• Work task
Your task is to copy the listing exactly, with the pictures left out.

• Exercise material
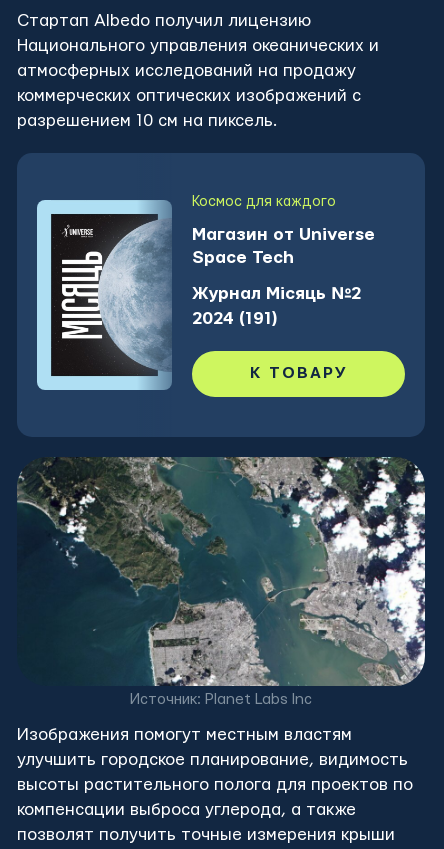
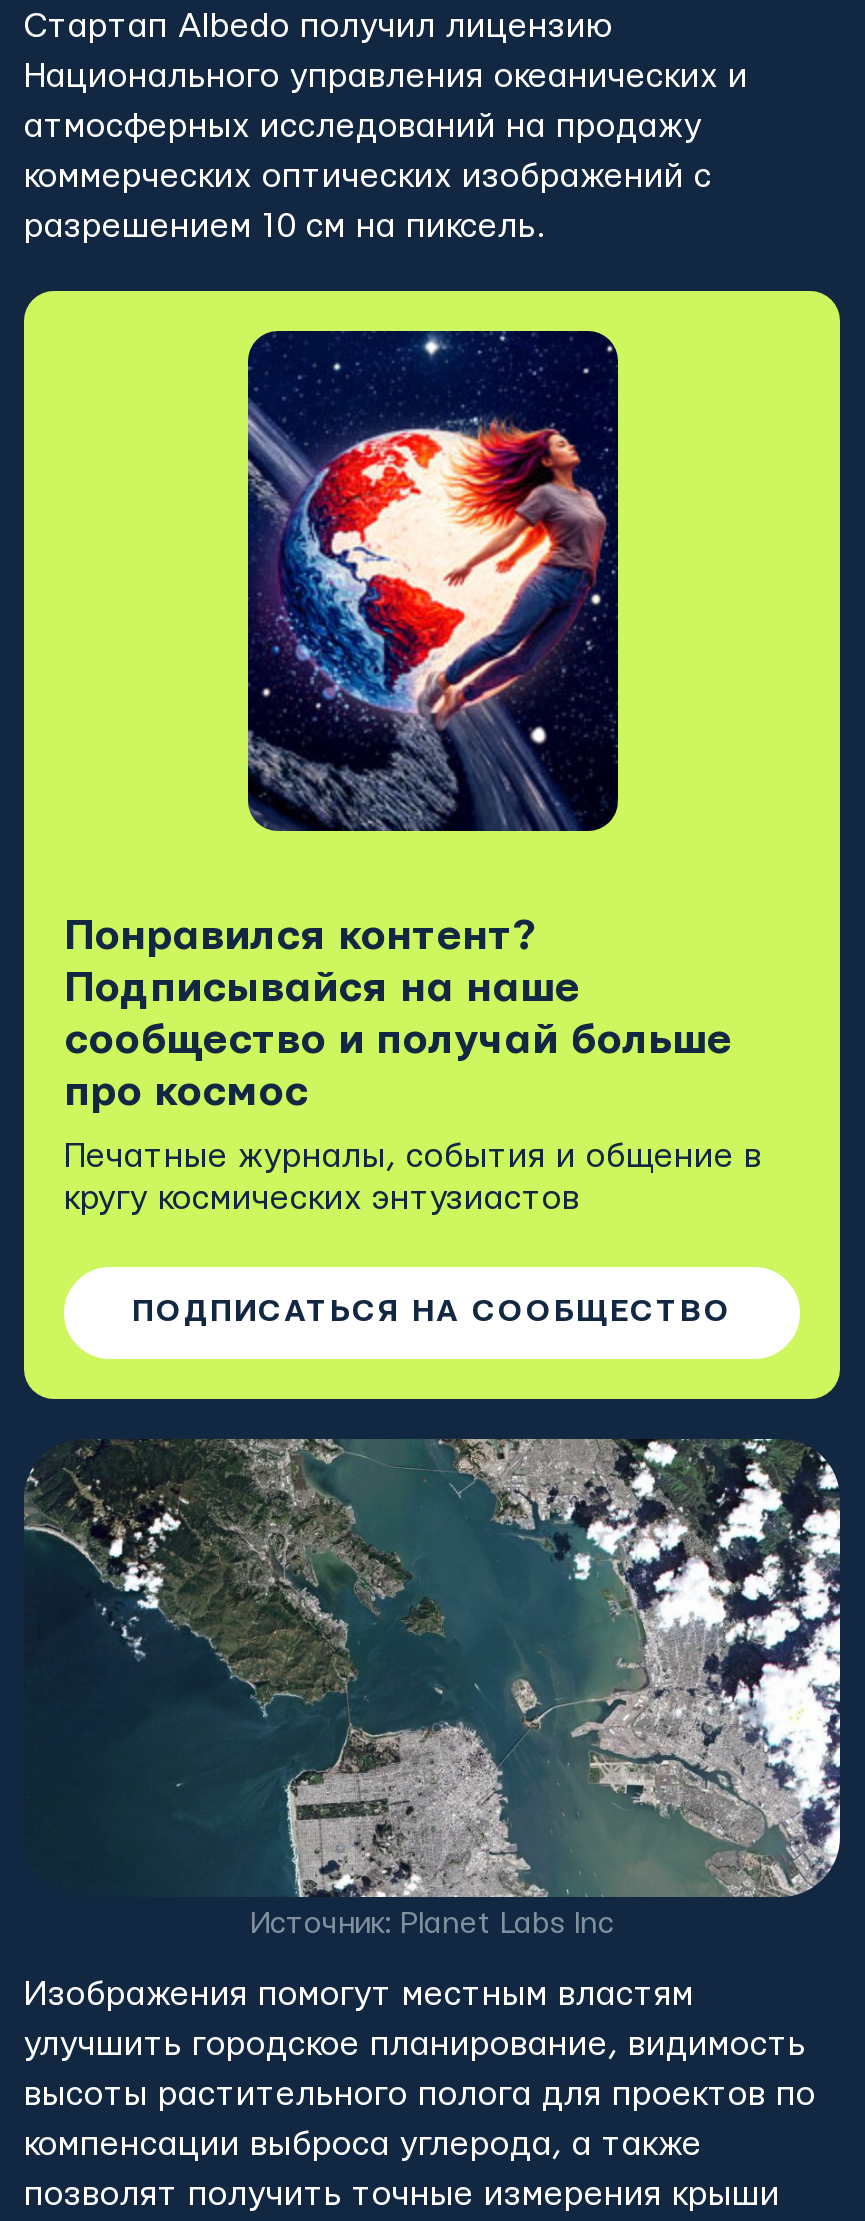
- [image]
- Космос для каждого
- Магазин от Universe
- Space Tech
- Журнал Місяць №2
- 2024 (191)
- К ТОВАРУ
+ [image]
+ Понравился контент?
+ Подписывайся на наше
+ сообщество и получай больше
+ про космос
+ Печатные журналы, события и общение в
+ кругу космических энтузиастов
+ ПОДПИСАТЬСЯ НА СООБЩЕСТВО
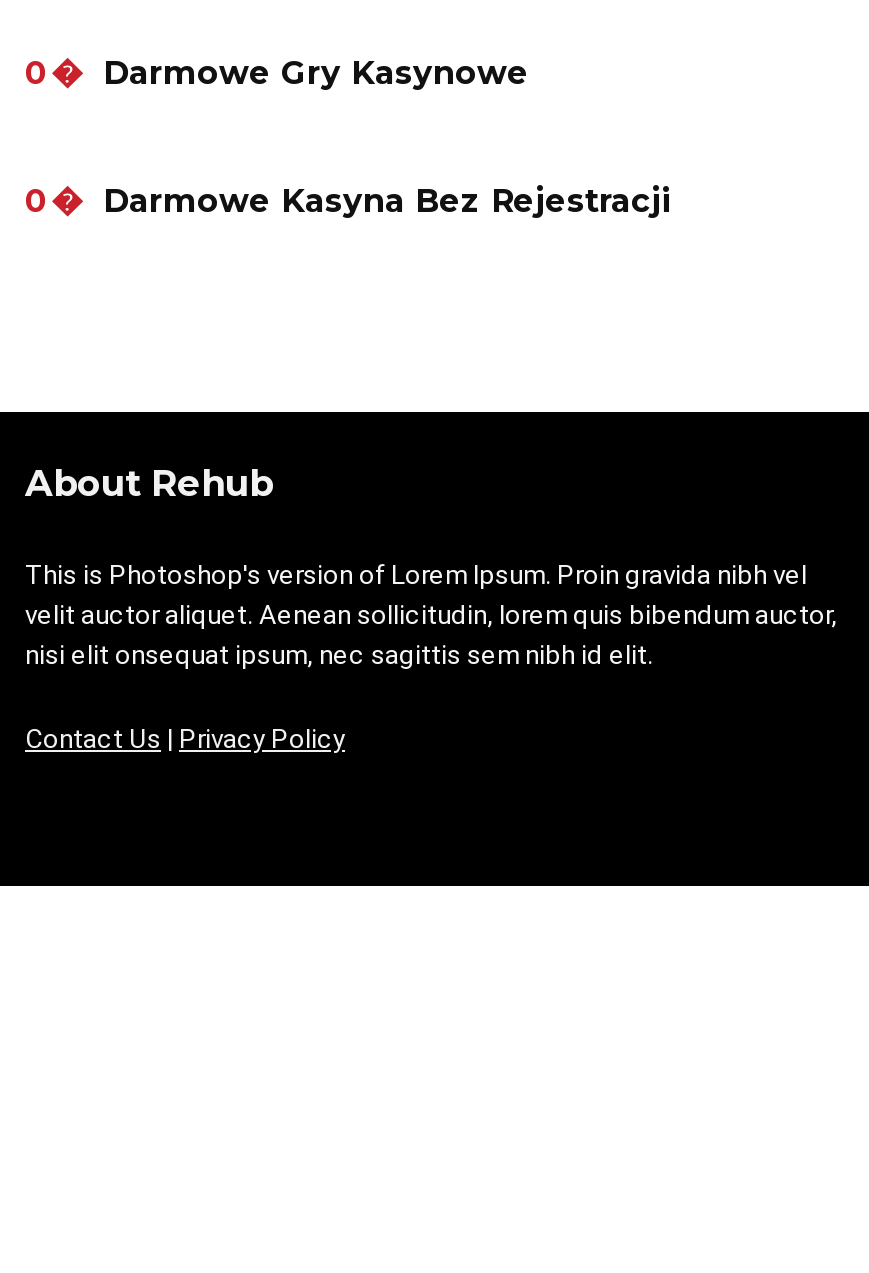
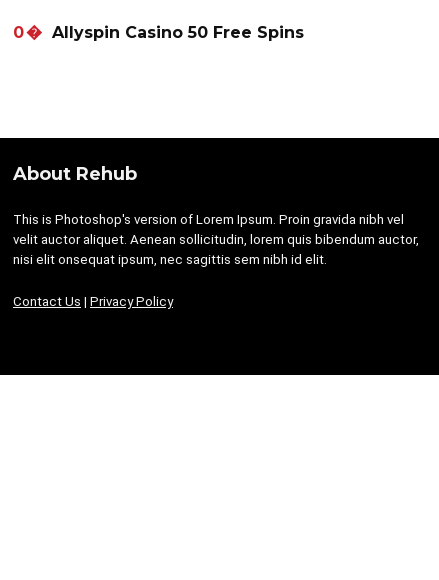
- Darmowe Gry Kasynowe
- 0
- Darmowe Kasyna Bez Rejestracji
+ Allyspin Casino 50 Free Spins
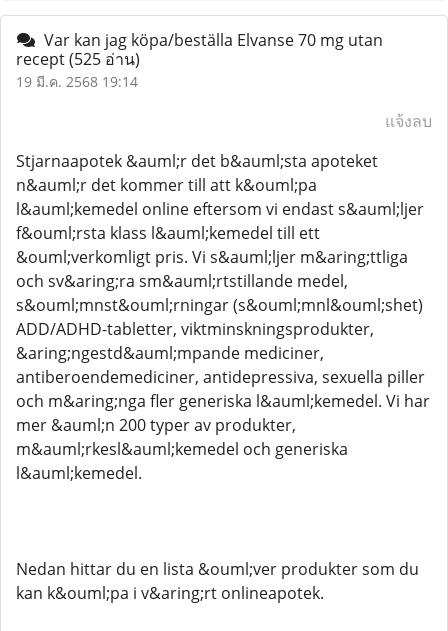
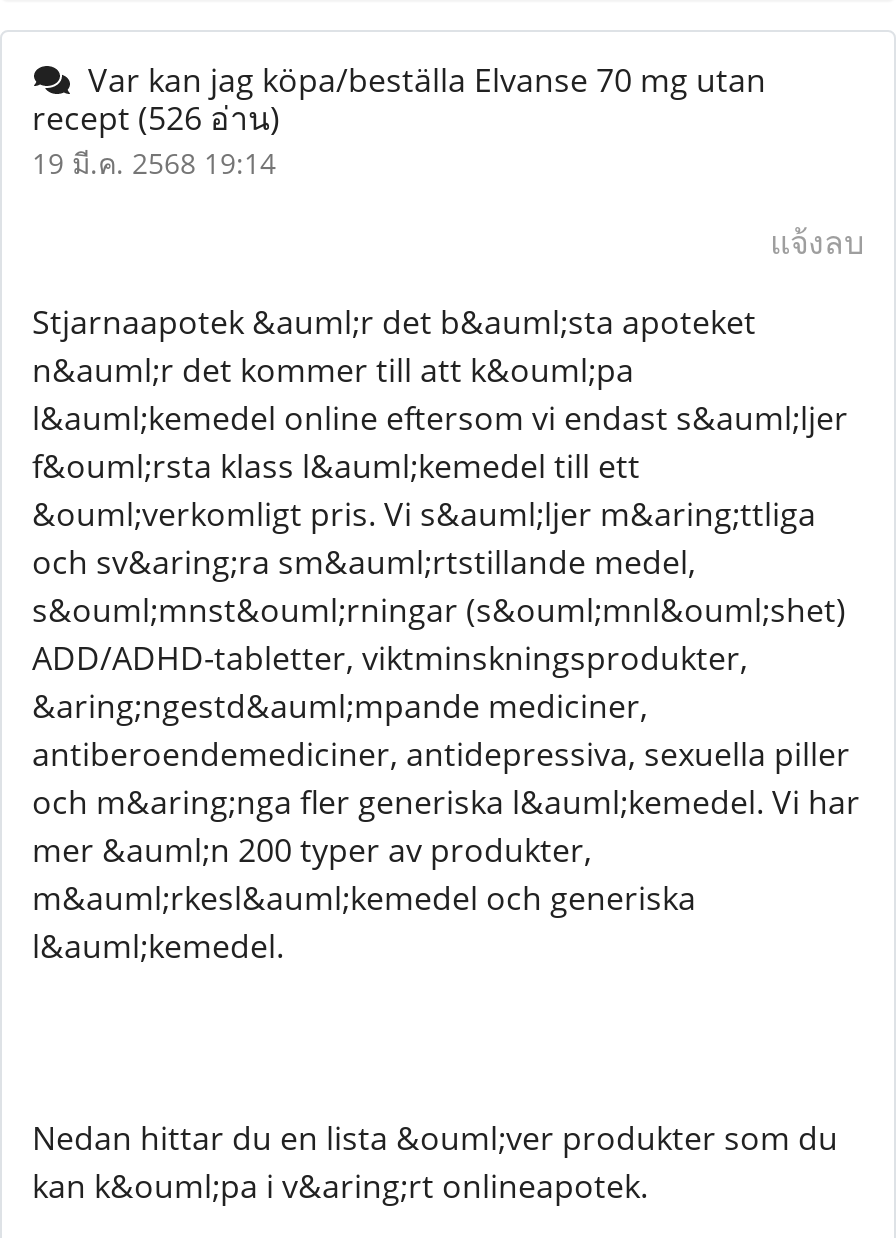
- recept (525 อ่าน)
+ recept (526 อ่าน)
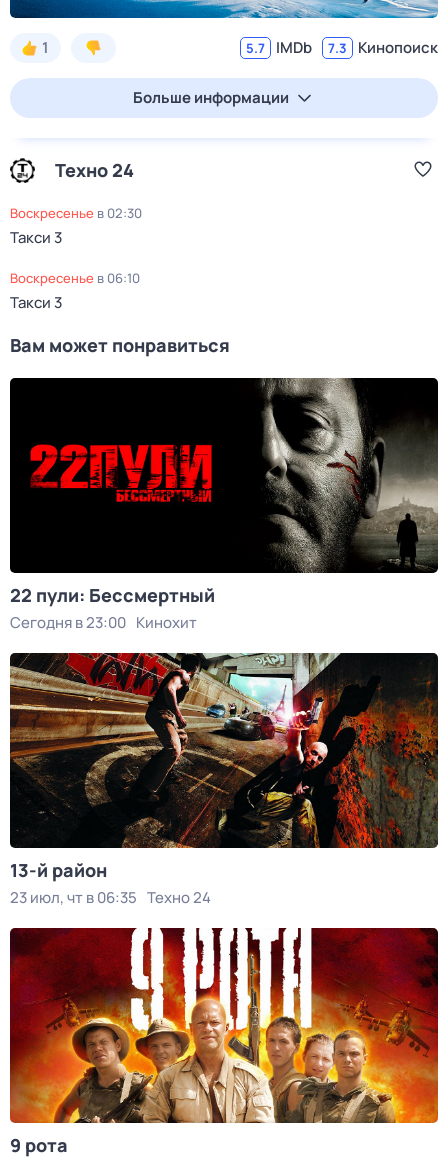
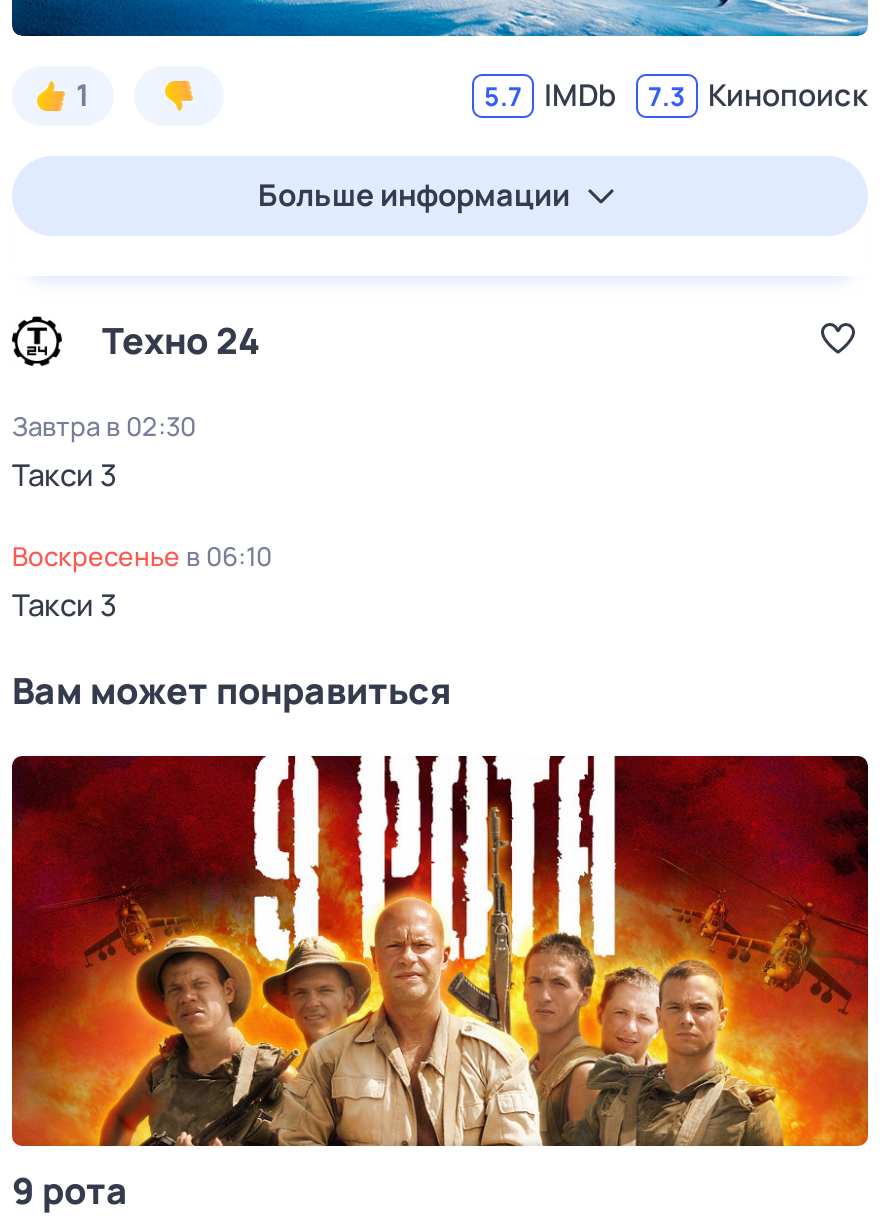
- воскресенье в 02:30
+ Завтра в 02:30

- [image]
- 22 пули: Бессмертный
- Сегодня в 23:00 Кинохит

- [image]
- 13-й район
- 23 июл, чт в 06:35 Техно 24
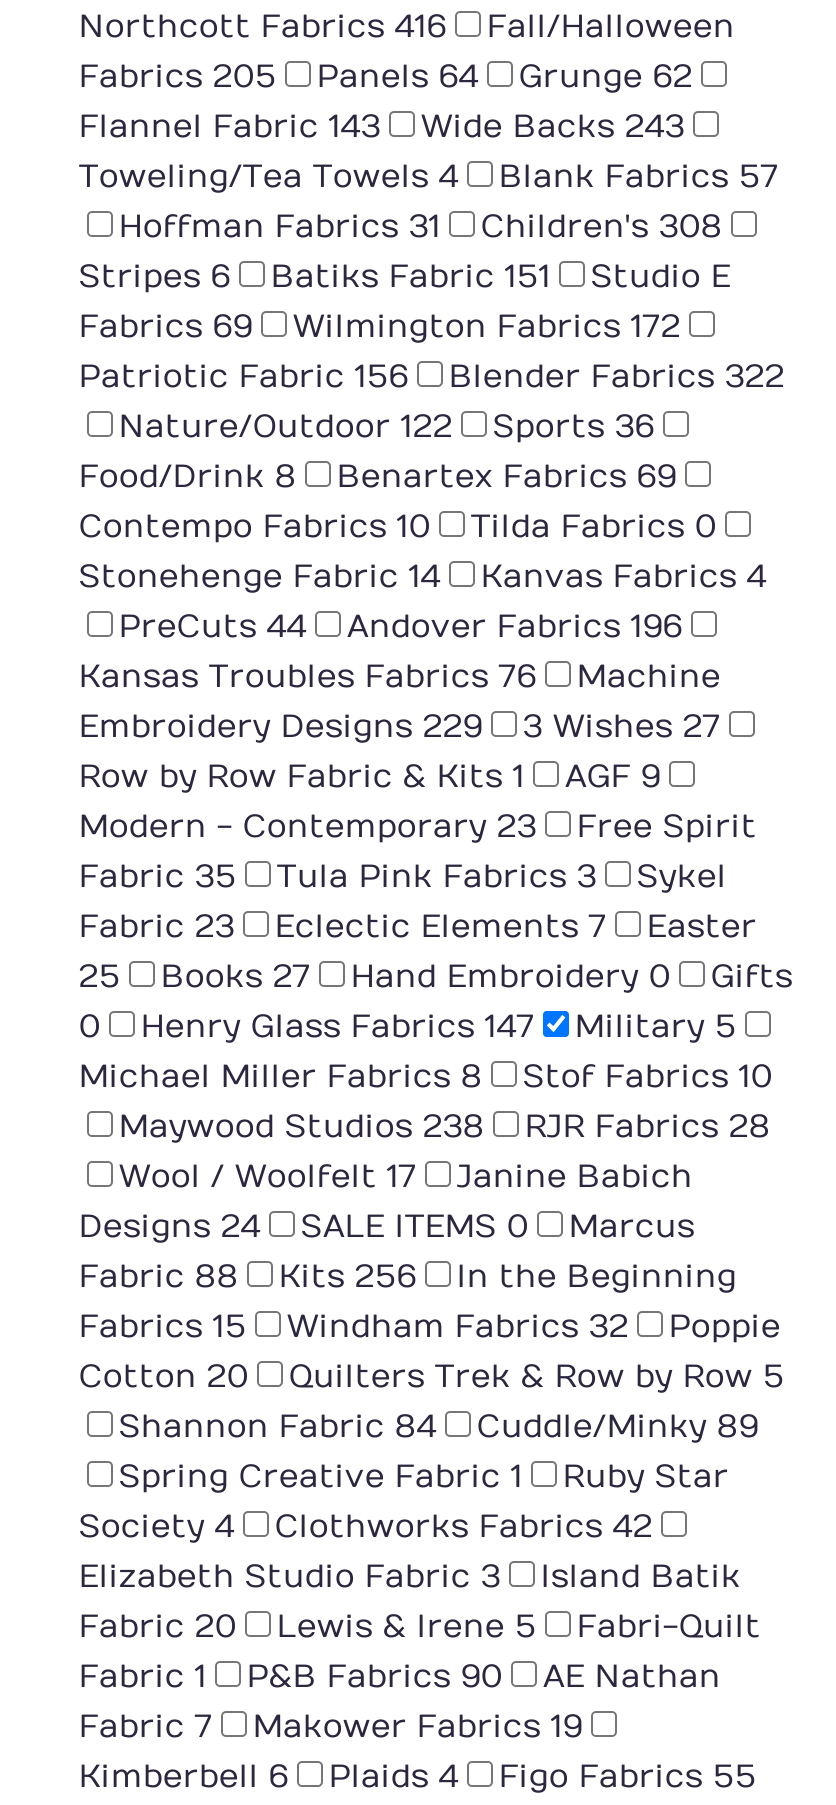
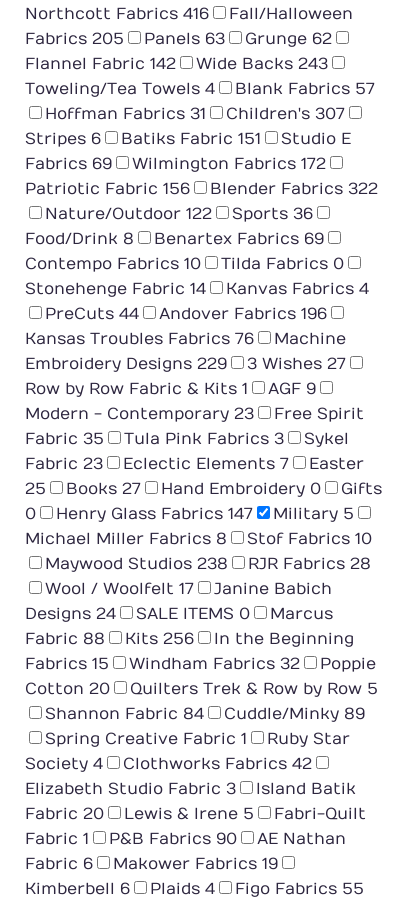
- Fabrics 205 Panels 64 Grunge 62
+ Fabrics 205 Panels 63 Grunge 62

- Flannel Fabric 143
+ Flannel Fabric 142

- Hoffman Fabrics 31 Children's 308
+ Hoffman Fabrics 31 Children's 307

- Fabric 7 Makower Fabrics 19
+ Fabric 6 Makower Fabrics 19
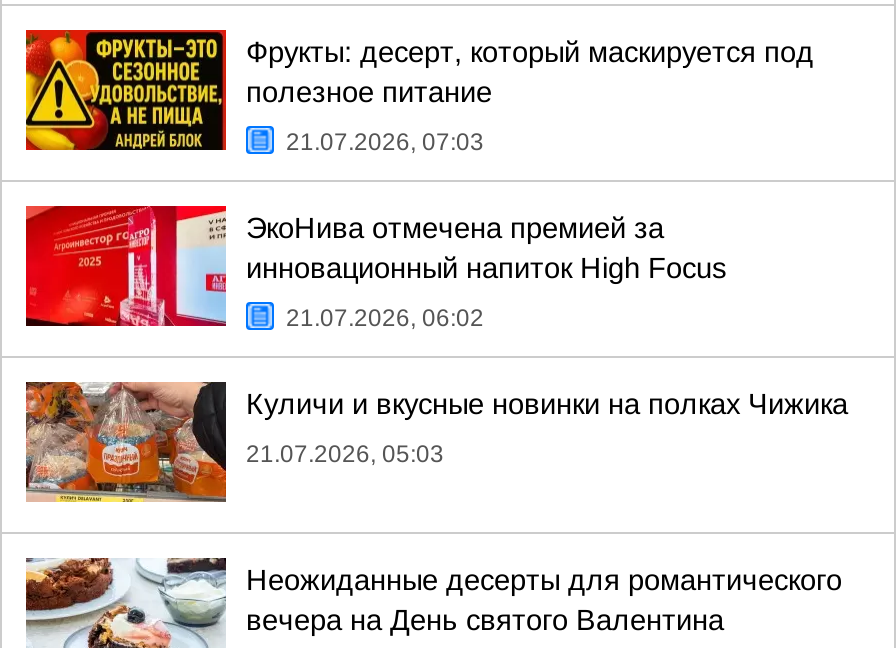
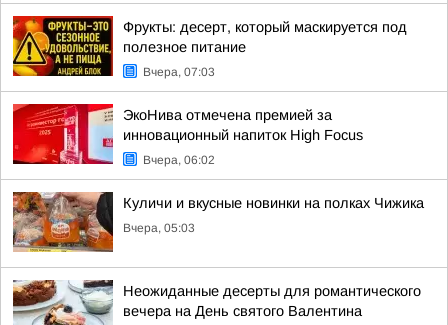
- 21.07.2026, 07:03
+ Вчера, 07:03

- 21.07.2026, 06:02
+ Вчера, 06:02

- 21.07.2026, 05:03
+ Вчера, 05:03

• Solution for this task
- [image]
- Космос для каждого
- Магазин от Universe
- Space Tech
- Журнал Місяць №2
- 2024 (191)
- К ТОВАРУ
+ [image]
+ Понравился контент?
+ Подписывайся на наше
+ сообщество и получай больше
+ про космос
+ Печатные журналы, события и общение в
+ кругу космических энтузиастов
+ ПОДПИСАТЬСЯ НА СООБЩЕСТВО
- Darmowe Gry Kasynowe
- 0
- Darmowe Kasyna Bez Rejestracji
+ Allyspin Casino 50 Free Spins
- recept (525 อ่าน)
+ recept (526 อ่าน)
- воскресенье в 02:30
+ Завтра в 02:30

- [image]
- 22 пули: Бессмертный
- Сегодня в 23:00 Кинохит

- [image]
- 13-й район
- 23 июл, чт в 06:35 Техно 24
- Fabrics 205 Panels 64 Grunge 62
+ Fabrics 205 Panels 63 Grunge 62

- Flannel Fabric 143
+ Flannel Fabric 142

- Hoffman Fabrics 31 Children's 308
+ Hoffman Fabrics 31 Children's 307

- Fabric 7 Makower Fabrics 19
+ Fabric 6 Makower Fabrics 19
- 21.07.2026, 07:03
+ Вчера, 07:03

- 21.07.2026, 06:02
+ Вчера, 06:02

- 21.07.2026, 05:03
+ Вчера, 05:03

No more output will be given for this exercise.